Lorsque Bombardier a officiellement (et gracieusement) donné le contrôle du partenariat C Series à Airbus, le 1er juillet 2018, le titre de Bombardier se négociait à 5,20 $ pièce. La valorisation de Bombardier en Bourse atteignait les 12,4 milliards $, comparativement à seulement 4,4 milliards $ aujourd’hui.

Rappelons qu’en septembre 2018, la haute direction de Bombardier avait profité du prix élevé de l’action pour liquider de gros blocs d’actions à la suite de la mise en place par le conseil d’administration d’un Régime d’aliénation de titres automatique (RATA). Cela avait notamment permis au grand patron de Bombardier, Alain Bellemare, d’encaisser plus de 10 millions $ de profits.

Malheureusement, la grande majorité des actionnaires n’a pas eu le « flair » de liquider, à l’instar de M. Bellemare, une portion de ses actions avant que le titre ne commence à péricliter dans les semaines qui ont suivi la liquidation de blocs d’actions par les dirigeants de l’entreprise.

La chute du titre a coïncidé avec le dévoilement de résultats financiers décevants. Et la révision à la baisse des prévisions financières.

ET ÇA EMPIRE...

Avant-hier, jour de dévoilement des résultats du 2e trimestre, le titre de Bombardier s’est momentanément ramassé à seulement 1,78 $ en cours. L’action de Bombardier a finalement bouclé la semaine 1,85 $, pour une valorisation boursière de 4,4 milliards $.
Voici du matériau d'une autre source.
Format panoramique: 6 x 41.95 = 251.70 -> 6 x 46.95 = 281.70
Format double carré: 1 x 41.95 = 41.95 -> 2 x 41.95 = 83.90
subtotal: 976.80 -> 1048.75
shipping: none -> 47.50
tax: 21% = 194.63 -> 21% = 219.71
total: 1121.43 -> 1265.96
Les investisseurs ont réagi fort négativement devant lesdits résultats financiers trimestriels, et devant la nouvelle révision à la baisse des revenus pour l’ensemble de 2019.

Ainsi, un an après avoir offert sur un plateau d’argent le contrôle du C Series à Airbus, le titre de Bombardier accuse un recul de 64 %.

Ça dépasse l’entendement.

FRUSTRATION

La déconfiture boursière du titre s’avère d’autant frustrante pour les actionnaires de Bombardier que le carnet de commandes de la C Series (devenue l’A220) a considérablement augmenté depuis que Bombardier a donné 50,01 % du partenariat du C Series à Airbus.
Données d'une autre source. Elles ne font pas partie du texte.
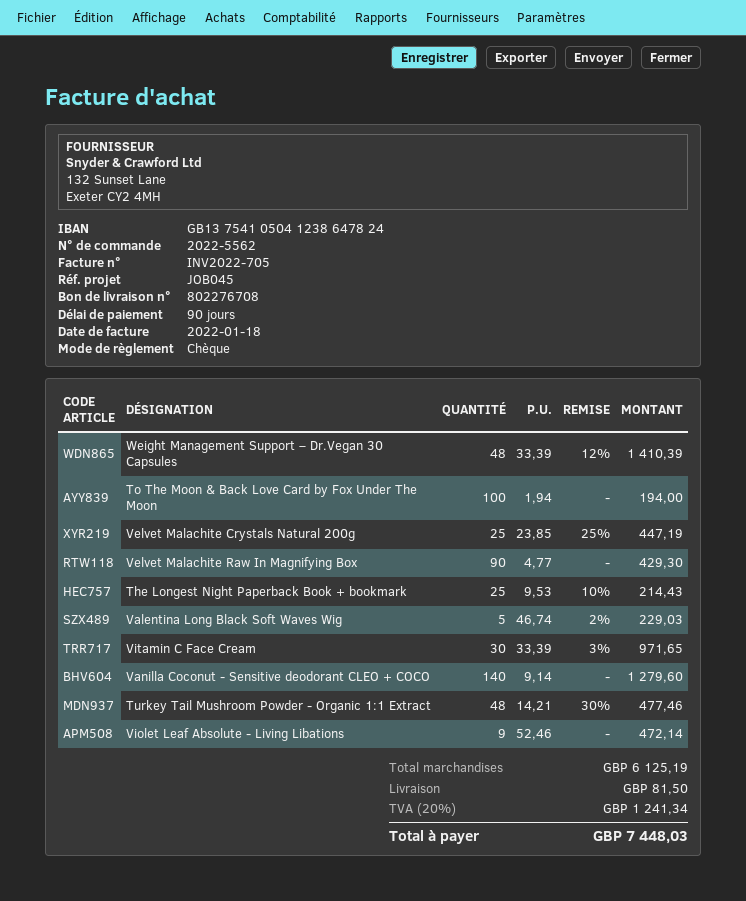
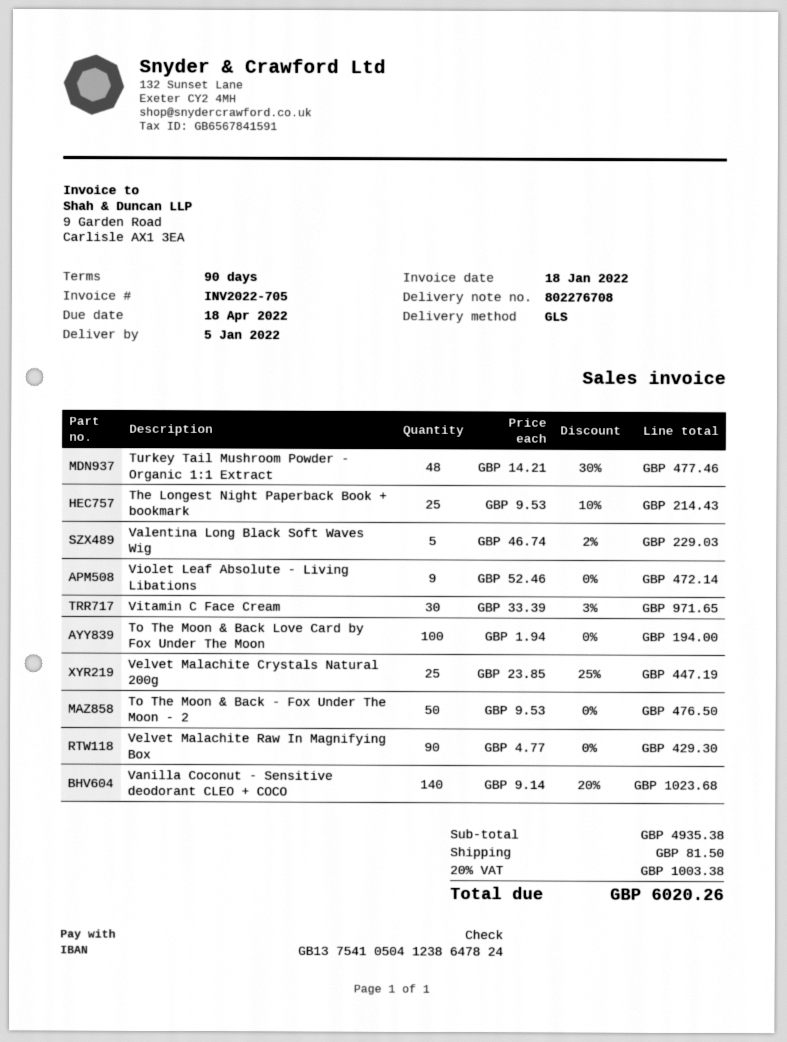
Weight Management Support – Dr.Vegan 30 Capsules: 48 x 33.39 - 12% = 1410.39 -> none
Vanilla Coconut - Sensitive deodorant CLEO + COCO: 140 x 9.14 = 1279.60 -> 140 x 9.14 - 20% = 1023.68
To The Moon & Back - Fox Under The Moon - 2: none -> 50 x 9.53 = 476.50
subtotal: 6125.19 -> 4935.38
tax: 20% = 1241.34 -> 20% = 1003.38
total: 7448.03 -> 6020.26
Le carnet de commandes fermes est passé de 365 biréacteurs (juin 2018) à 611 aujourd’hui, soit 246 biréacteurs de plus qu’il y a un an.

Et la direction de Bombardier, elle, semble contente d’avoir cédé le contrôle du C Series à Airbus.

« Bombardier continue de participer au succès des avions A220 grâce à sa participation de 33,55 % dans SCAC », précise la direction dans le communiqué portant sur les résultats du 2e trimestre, en prenant soin d’ajouter que Bombardier venait de connaître son « Premier exercice fructueux du partenariat avec Airbus relatif au programme d’avions A220 ».

Mais l’impact sur le titre de Bombardier de ce « premier exercice fructueux du partenariat avec Airbus » ne s’est pas avéré fructueux. Pas encore, à tout le moins.

L’actuelle valorisation boursière de Bombardier, soit 4,4 milliards $, est nettement inférieure à la valeur estimée (minimum 7 milliards $) des parts que Bombardier détient dans la C Series (33,55 % = 2,3 milliards $ en juillet 2018) et dans Bombardier Transport (70 % = 4,7 milliards $ en octobre 2015).